Un año mas, comme disent les aficionados que l'on croise d'une année sur l'autre au festival. Mais non, ce n'est pas simplement une année de plus, car cette année, ce sont les vingt ans du festival de Jerez, et cet anniversaire se déroule dans un contexte économique plutôt compliqué. Pourtant le Festival a voulu marquer le coup ce week-end en proposant un programme surprise inédit avec des spectacles orchestrés par de grands artistes, valorisant le patrimoine matériel de la ville : Alcazar, bodegas, couvent, musée... durant trois jours, 20 spectacles pour célébrer les vingt ans du festival. Et à ces vingt bougies sur le gâteau d'anniversaire est venue s'ajouter une belle cerise, le nouveau spectacle "Reversible" de Manuel Liñan.

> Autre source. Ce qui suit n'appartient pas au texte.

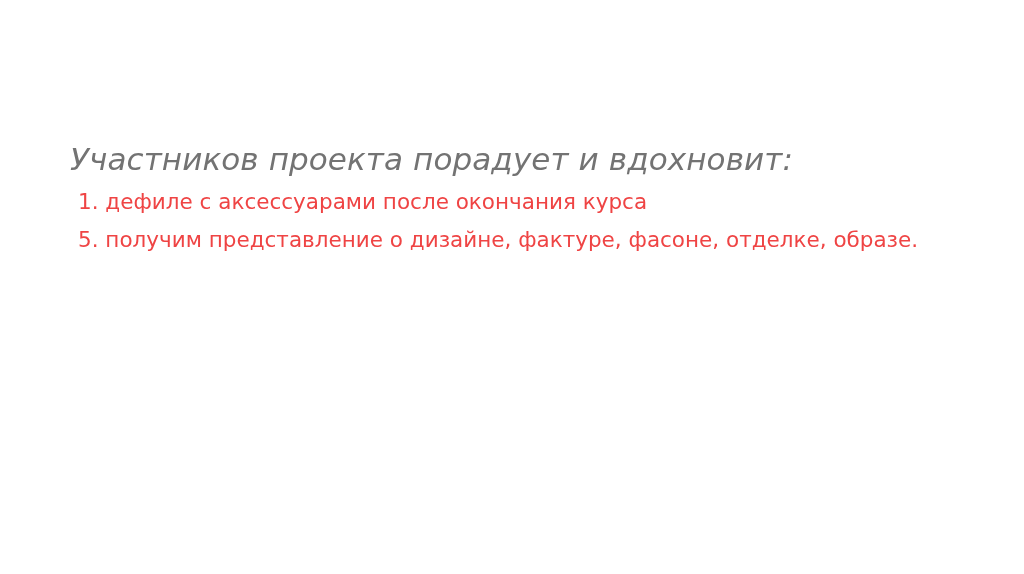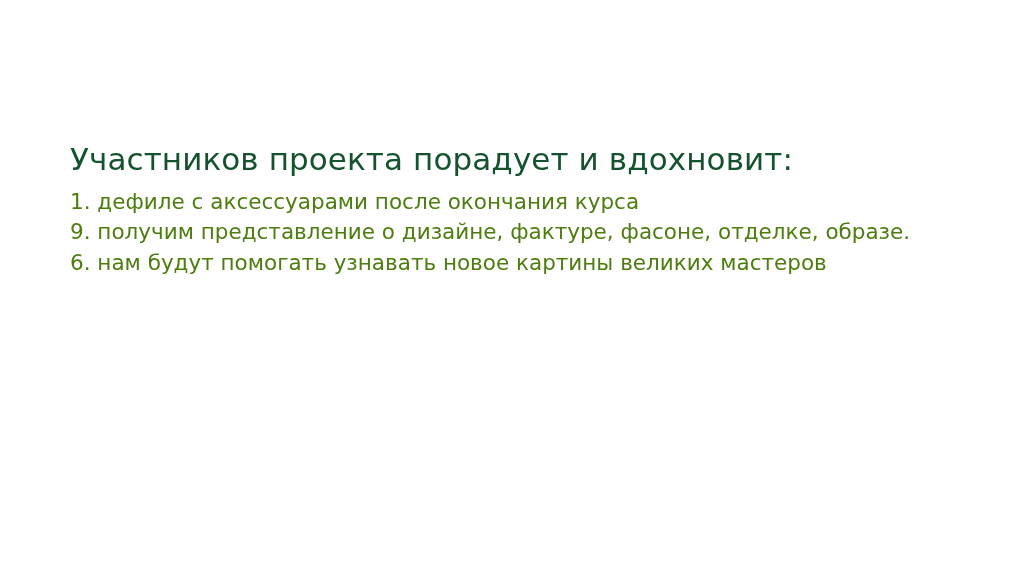--- a/index.html
+++ b/index.html
@@ -24,43 +24,43 @@
   .content {
     position: absolute;
     left: 70px;
     top: 140px;
     width: 890px;
   }
   .slide-title {
     font-size: 31px;
     line-height: 1.25;
     font-weight: 400;
-    color: #14532d;
+    color: #737373;
     margin: 0 0 8px 0;
     letter-spacing: 0.1px;
+    font-style: italic;
   }
   .body-list {
     list-style: none;
     margin: 0;
     padding: 0;
   }
   .body-list li {
     font-size: 21.5px;
     line-height: 1.43;
-    color: #4d7c0f;
-    margin: 0;
+    color: #ef4444;
+    margin: 8px;
     padding: 0;
     white-space: pre-wrap;
   }
 </style>
 </head>
 <body>
 
 <div class="slide">
   <div class="content">
     <h1 class="slide-title">Участников проекта порадует и вдохновит:</h1>
     <ul class="body-list">
       <li>1. дефиле с аксессуарами после окончания курса</li>
-      <li>9. получим представление о дизайне, фактуре, фасоне, отделке, образе.</li>
-      <li>6. нам будут помогать узнавать новое картины великих мастеров</li>
+      <li>5. получим представление о дизайне, фактуре, фасоне, отделке, образе.</li>
     </ul>
   </div>
 </div>
 
 </body></html>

Le bailaor de Grenade Manuel Liñan est un habitué du Festival de Jerez. Il y donne chaque année un stage depuis une dizaine d'années et y a présenté la plupart de ses créations. C'est même lui qui était représenté sur l'affiche du Festival de Jerez l'an dernier, en manton et bata de cola, une tenue qui est devenue sa marque de fabrique.
Ce n'est donc pas une surprise de retrouver Manuel au milieu des artistes en manton et bata de cola noire dans la premier tableau, dans des bulerias de Lebrija endiablées qui donnent d'emblée le ton de la soirée. Manuel y exprime sa part féminine de façon majestueuse, jouant sur l'ambiguité et faisant fi des préjugés, certaines de ses poses faisant référence aux estampes d'un temps révolu.

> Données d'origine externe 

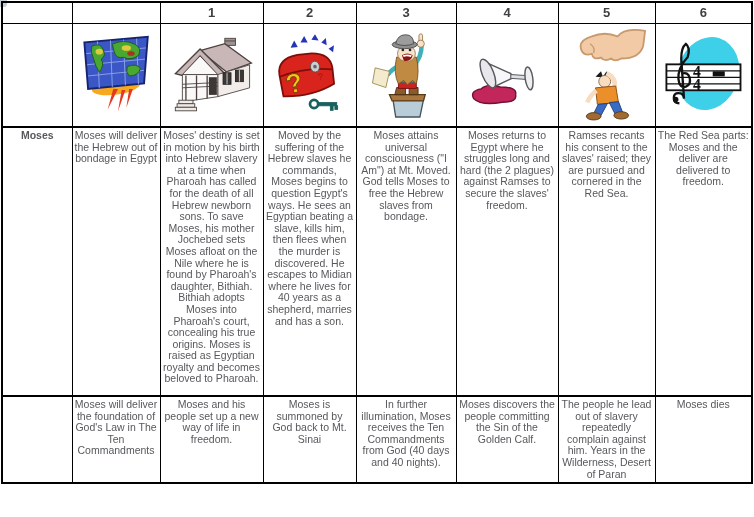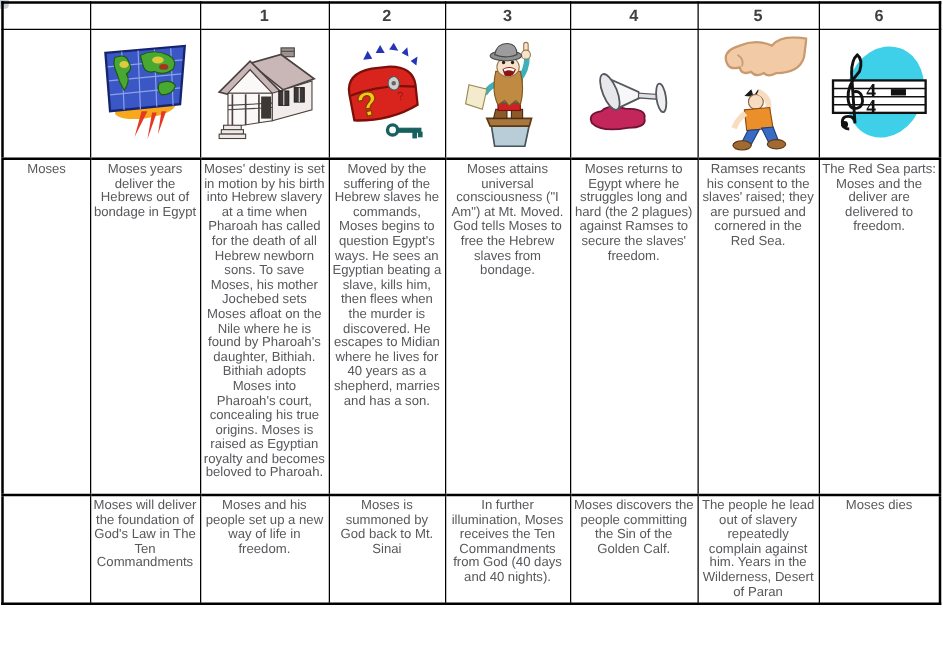--- a/index.html
+++ b/index.html
@@ -13,21 +13,21 @@
   table.grid td{border:1px solid #000;padding:2px 2px;text-align:center;
         vertical-align:top;overflow:hidden;color:#56585b;
         font-size:10.5px;line-height:11.6px;}
   tr.num-row td{height:16px;font-weight:bold;font-size:13px;line-height:14px;
         color:#3e4043;vertical-align:middle;}
   tr.head-row td{height:39px;font-weight:bold;font-size:13px;line-height:15px;
         color:#3e4043;vertical-align:middle;border-bottom:2px solid #000;}
   tr.img-row td{height:98px;vertical-align:middle;}
   tr.moses-row td{height:263px;border-top:2px solid #000;border-bottom:2px solid #000;}
   tr.second-row td{height:78px;}
-  td.row-label{font-weight:normal;font-size:15px;color:#3e4043;padding-top:4px;}
+  td.row-label{font-weight:bold;font-size:15px;color:#3e4043;padding-top:4px;}
   .cellimg{display:block;margin:0 auto;}
 </style>
 </head>
 <body>
 
 <div class="page">
   <div class="corner-artifact"></div>
 
   <table class="grid">
     <colgroup>
@@ -186,21 +186,21 @@
           <circle cx="18" cy="74" r="3" fill="#111"></circle>
           <text x="41" y="50" font-family="'Liberation Serif',serif" font-size="17" font-weight="bold" fill="#111" text-anchor="middle">4</text>
           <text x="41" y="64" font-family="'Liberation Serif',serif" font-size="17" font-weight="bold" fill="#111" text-anchor="middle">4</text>
           <rect x="58" y="43.5" width="13" height="5.5" fill="#111"></rect>
         </svg>
       </td>
     </tr>
 
     <tr class="moses-row">
       <td class="row-label">Moses</td>
-      <td>Moses years deliver the Hebrews out of bondage in Egypt</td>
+      <td>Moses will deliver the Hebrew out of bondage in Egypt</td>
       <td>Moses' destiny is set in motion by his birth into Hebrew slavery at a time when Pharoah has called for the death of all Hebrew newborn sons. To save Moses, his mother Jochebed sets Moses afloat on the Nile where he is found by Pharoah's daughter, Bithiah. Bithiah adopts Moses into Pharoah's court, concealing his true origins. Moses is raised as Egyptian royalty and becomes beloved to Pharoah.</td>
       <td>Moved by the suffering of the Hebrew slaves he commands, Moses begins to question Egypt's ways. He sees an Egyptian beating a slave, kills him, then flees when the murder is discovered. He escapes to Midian where he lives for 40 years as a shepherd, marries and has a son.</td>
       <td>Moses attains universal consciousness ("I Am") at Mt. Moved. God tells Moses to free the Hebrew slaves from bondage.</td>
       <td>Moses returns to Egypt where he struggles long and hard (the 2 plagues) against Ramses to secure the slaves' freedom.</td>
       <td>Ramses recants his consent to the slaves' raised; they are pursued and cornered in the Red Sea.</td>
       <td>The Red Sea parts: Moses and the deliver are delivered to freedom.</td>
     </tr>
 
     <tr class="second-row">
       <td></td>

Le fond de scène dévoile un impressionnant dressing qui occupe toute la largeur de l'espace scénique. Manuel s'est entouré d'une équipe de choix. Lucia la Piñona et José Maldonado viennent illustrer la transition por romance en distribuant des roses rouges sur toute la largeur de la scène, et José Maldonado entame un solo qui met notamment en valeur son impeccable placement dans une série de tours réglés au millimètre, ainsi que la tenue de scène qu'il a lui-même créée. Le spectacle est très rythmé, Manuel vient déjà rejoindre José pour un folklore en duo, cadencé par les panderetas des cantaores. Jeux de cordes, jeux de mains, jeux de miroirs, refrains... le spectateur visualise l'univers enfantin de Manuel à travers des duos au rythme effréné qui témoignent d'un travail chorégraphique colossal.

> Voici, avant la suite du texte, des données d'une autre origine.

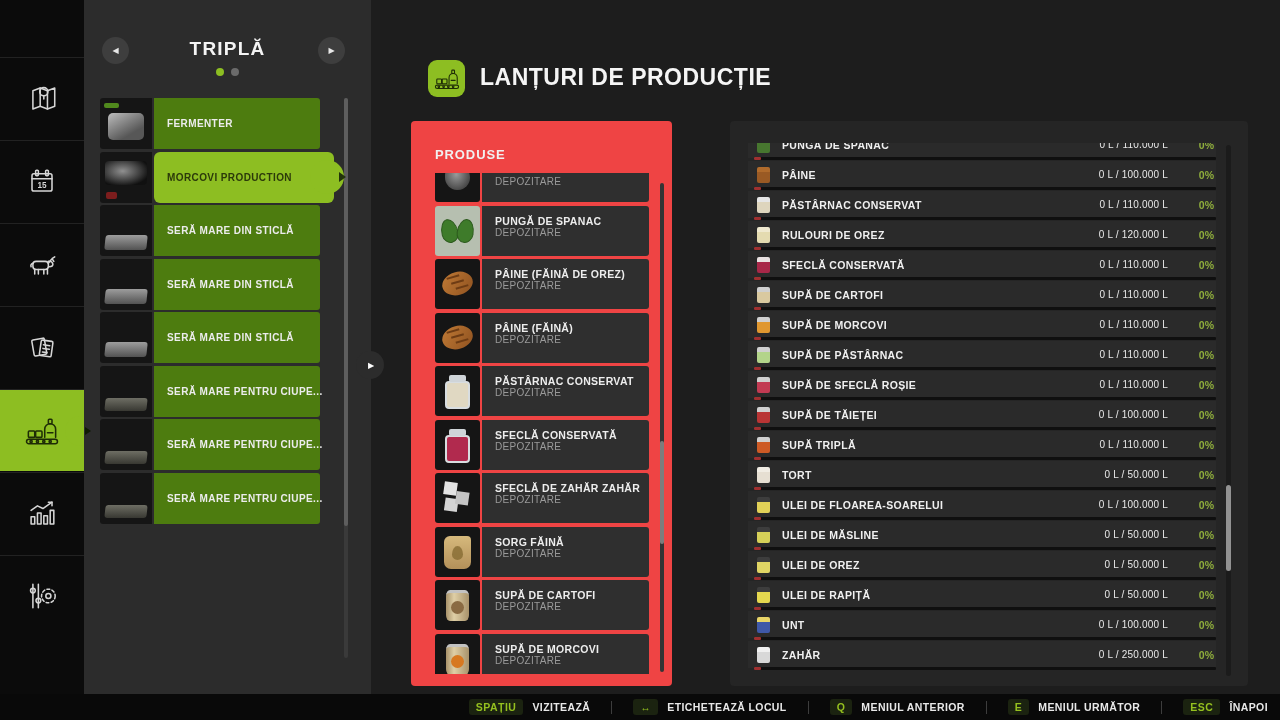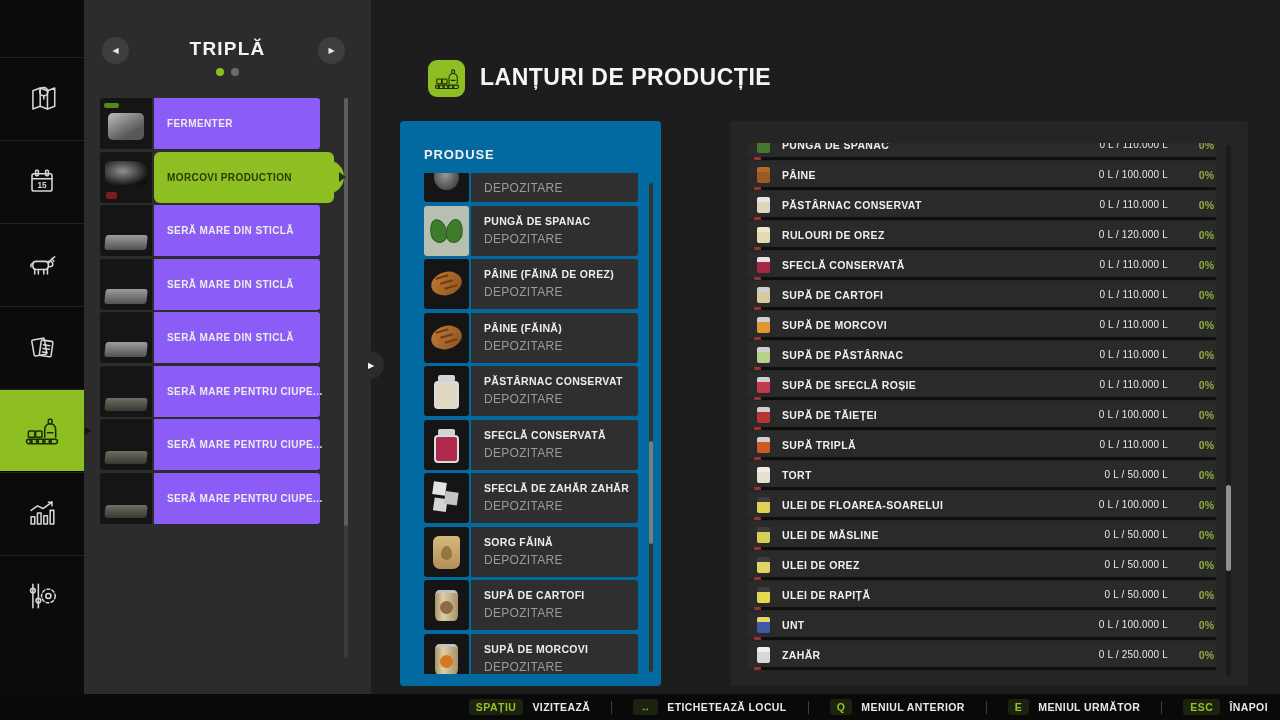--- a/index.html
+++ b/index.html
@@ -30,21 +30,21 @@
     display:flex;align-items:center;justify-content:center;font-size:8px;color:#e8e8e8;cursor:pointer;}
   .nav-prev{left:18px;}
   .nav-next{right:26px;}
   .page-dots{position:absolute;top:68px;left:0;right:0;display:flex;justify-content:center;gap:7px;}
   .dot{width:8px;height:8px;border-radius:50%;background:#6b6b6b;}
   .dot.active{background:#8dbe22;}
   .owned-list{position:absolute;left:0;top:0;right:0;bottom:0;}
   .owned-item{position:absolute;left:16px;width:220px;height:51px;}
   .o-thumb{position:absolute;left:0;top:0;width:52px;height:51px;background:#151515;
     border-radius:3px 0 0 3px;overflow:hidden;}
-  .o-body{position:absolute;left:54px;top:0;width:166px;height:51px;background:#8b5cf6;
+  .o-body{position:absolute;left:54px;top:0;width:166px;height:51px;background:#4d7c0f;
     border-radius:0 3px 3px 0;display:flex;align-items:center;box-sizing:border-box;padding-left:13px;}
   .o-label{font-size:10px;font-weight:bold;letter-spacing:.4px;color:#ececec;white-space:nowrap;}
   .owned-item.selected .o-body{width:180px;background:#8dbe22;border-radius:6px;}
   .owned-item.selected .o-label{color:#2c3a0a;}
   .owned-item.selected .o-body::before{content:"";position:absolute;right:-10px;top:50%;width:34px;height:34px;
     transform:translateY(-50%);background:#8dbe22;border-radius:50%;}
   .sel-arrow{display:none;}
   .owned-item.selected .sel-arrow{display:block;position:absolute;right:-12px;top:50%;transform:translateY(-50%);
     width:0;height:0;border-left:7px solid #22330a;border-top:5px solid transparent;border-bottom:5px solid transparent;z-index:2;}
   
@@ -64,29 +64,29 @@
     display:flex;align-items:center;justify-content:center;}
   .owned-bump span{font-size:8px;color:#fff;margin-left:2px;}
 
   
   .page-header-icon{position:absolute;left:428px;top:60px;width:37px;height:37px;background:#8dbe22;border-radius:9px;
     display:flex;align-items:center;justify-content:center;}
   .page-header-icon svg{stroke:#1e2c06;fill:none;stroke-width:1.6;stroke-linecap:round;stroke-linejoin:round;}
   .page-title{position:absolute;left:480px;top:64px;font-size:23px;font-weight:bold;letter-spacing:.5px;color:#f5f5f5;}
 
   
-  .products-panel{position:absolute;left:400px;top:121px;width:261px;height:565px;background:#0369a1;border-radius:4px;}
+  .products-panel{position:absolute;left:411px;top:121px;width:261px;height:565px;background:#ef4444;border-radius:4px;}
   .pp-title{position:absolute;left:24px;top:26px;font-size:13px;font-weight:bold;letter-spacing:.9px;color:#f0f0f0;}
   .pp-list{position:absolute;left:24px;top:52px;width:214px;bottom:12px;overflow:hidden;}
   .product-item{position:absolute;left:0;width:214px;height:50px;}
   .p-thumb{position:absolute;left:0;top:0;width:45px;height:50px;background:#151515;border-radius:3px;overflow:hidden;}
   .p-body{position:absolute;left:47px;top:0;right:0;height:50px;background:#2f2f2f;border-radius:0 3px 3px 0;
     box-sizing:border-box;padding:9px 0 0 13px;}
   .p-name{font-size:10.5px;font-weight:bold;letter-spacing:.3px;color:#ededed;white-space:nowrap;}
-  .p-sub{font-size:12px;color:#9a9a9a;margin-top:5px;letter-spacing:.3px;}
+  .p-sub{font-size:10px;color:#9a9a9a;letter-spacing:.3px;}
   .product-item.noname .p-body{padding-top:24px;}
   
   .pt-mystery::before{content:"";position:absolute;left:10px;top:12px;width:25px;height:26px;
     background:radial-gradient(ellipse at 45% 40%,#9a9a9a,#4a4a4a 70%);border-radius:45% 55% 50% 50%;}
   .pt-spinach{background:#b6bfb0;}
   .pt-spinach::before,.pt-spinach::after{content:"";position:absolute;width:15px;height:22px;background:#3e7b2a;
     border:1px solid #2c5a1d;border-radius:50% 50% 50% 50%/60% 60% 40% 40%;top:13px;}
   .pt-spinach::before{left:6px;transform:rotate(-14deg);}
   .pt-spinach::after{left:22px;transform:rotate(10deg);}
   .pt-bread::before{content:"";position:absolute;left:7px;top:13px;width:31px;height:23px;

La guitare et le cante ne sont pas en reste. Manuel met à contribution le tremolo de la guitare de Pino Losada, et amène les cantaores vers des tientos peu conventionnels, leur imposant un rythme soutenu puis les interprétant à palo seco, à grand renfort de marquages et de pitos. Miguel Ortega est toujours aussi formidable dans son accompagnement du baile. Manuel s'amuse dans les tangos, comme un petit garçon, libre dans son baile tout en en conservant les codes : recoges, épaulés et frappes de pieds infaillibles. Le manton autour de sa taille fait office de tablier lors de la conclusion. Manuel devait sans doute aimer se déguiser lorsqu'il était enfant. Sa créativité est sans limites, et il réutilise les cordes tendues entre des penderies mobiles pour matérialiser un ring de boxe dont les protagonistes sont le couple formé par Manuel et Lucia, et l'arbitre Torombo. On l'espérait sans trop y croire, mais oui, Torombo se met à danser au milieu du ring, le temps pour Manuel et Lucia d'échanger leurs costumes, Manuel de nouveau en bata et Lucia arborant le gilet que portait Manuel. Un tour de passe passe très réussi.
Un nouveau romance pour la transition qui met en valeur la puissance du cante de Miguel Ortega, et puis la guajira de Lucia et José, peu traditionnelle, avant la solea finale que Manuel interprète de nouveau en manton et bata. Manuel ou Manuela, comme dit la letra de David Carpio, on ne sait plus très bien, et c'est finalement de dos, une rose dans les mains, que le danseur dit au revoir au public du théâtre Villamarta, comme sur l'affiche du spectacle, avant de se retourner dans un ultime clin d'oeil.
Le public était logiquement debout pour ovationner les artistes de ce spectacle très convaincant en ce "Dia de Andalucia" célébré dans toute la région.